What you need to do
Leave out the images and return all the data word for word.
——————————
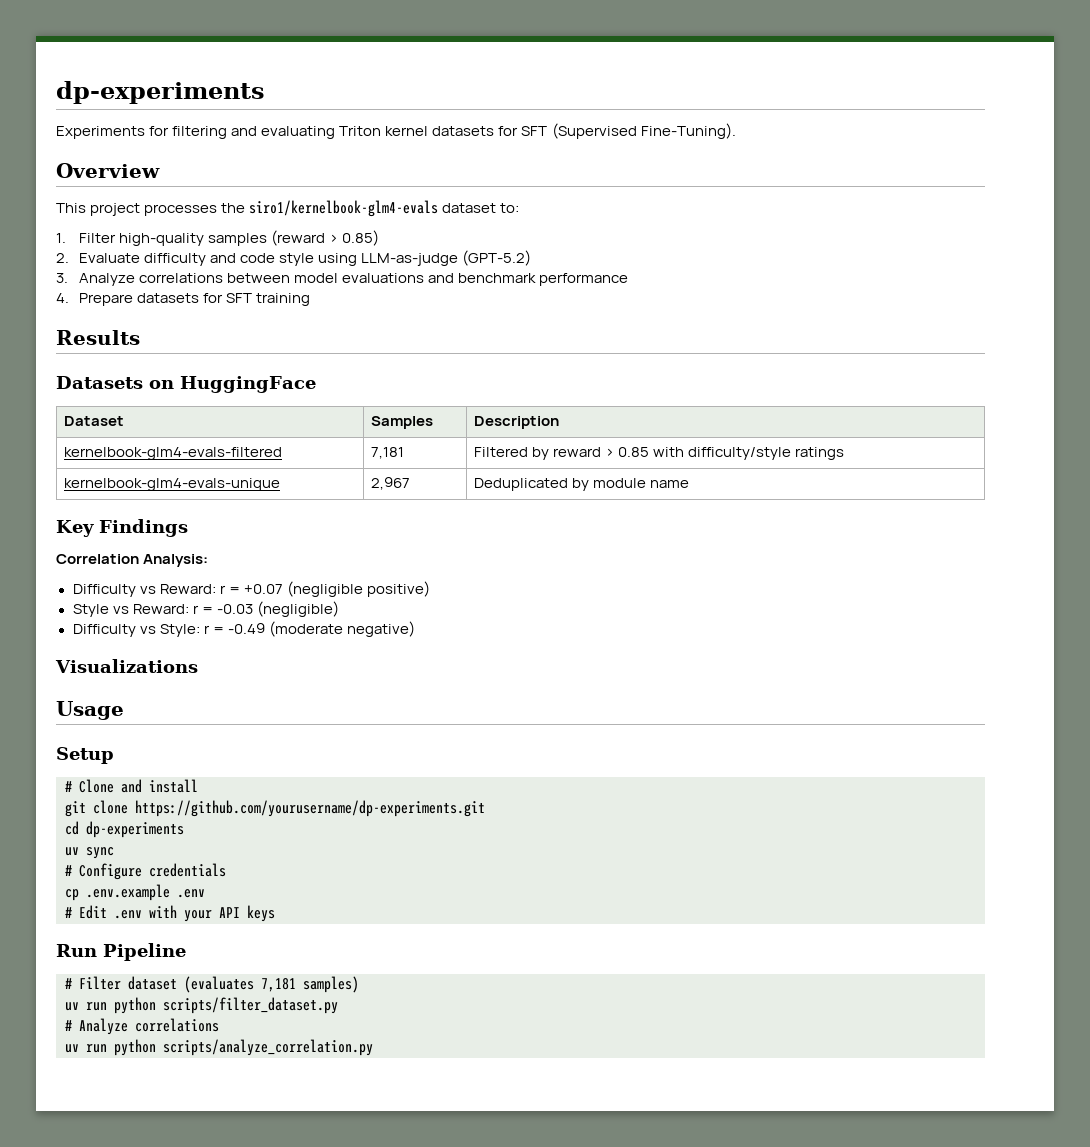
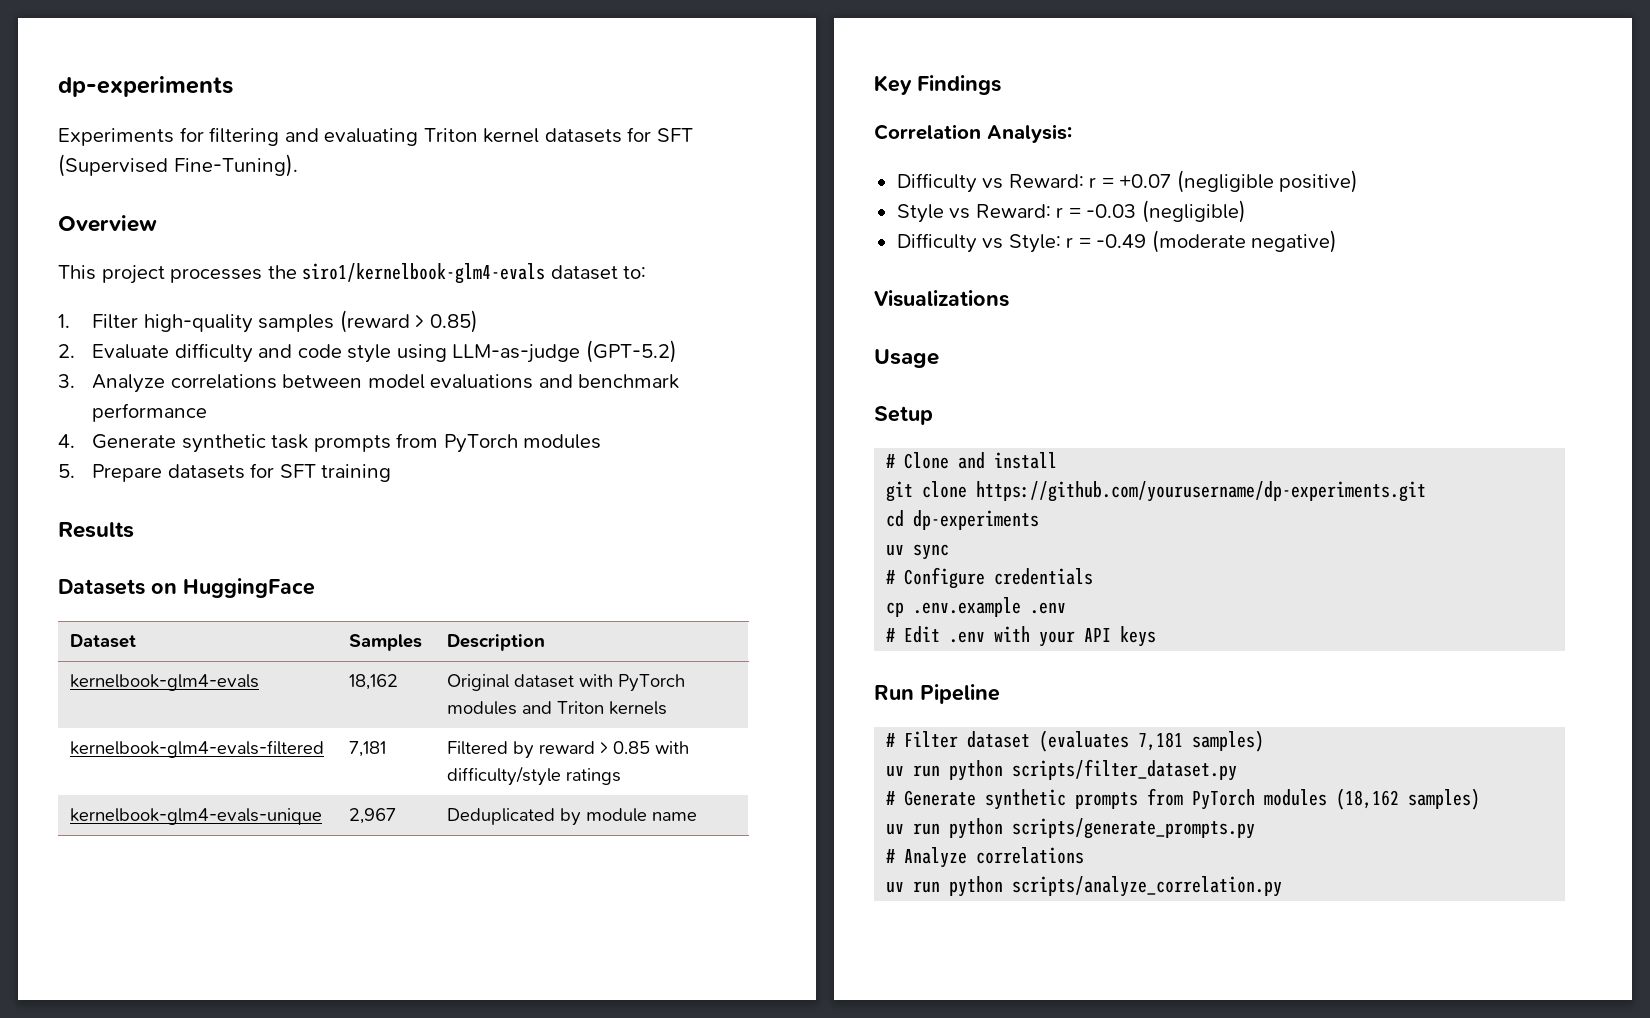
- 4. Prepare datasets for SFT training
+ 4. Generate synthetic task prompts from PyTorch modules
+ 5. Prepare datasets for SFT training
+ kernelbook-glm4-evals | 18,162 | Original dataset with PyTorch modules and Triton kernels
+ # Generate synthetic prompts from PyTorch modules (18,162 samples)
+ uv run python scripts/generate_prompts.py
——————————
Solution for this exercise
- 4. Prepare datasets for SFT training
+ 4. Generate synthetic task prompts from PyTorch modules
+ 5. Prepare datasets for SFT training
+ kernelbook-glm4-evals | 18,162 | Original dataset with PyTorch modules and Triton kernels
+ # Generate synthetic prompts from PyTorch modules (18,162 samples)
+ uv run python scripts/generate_prompts.py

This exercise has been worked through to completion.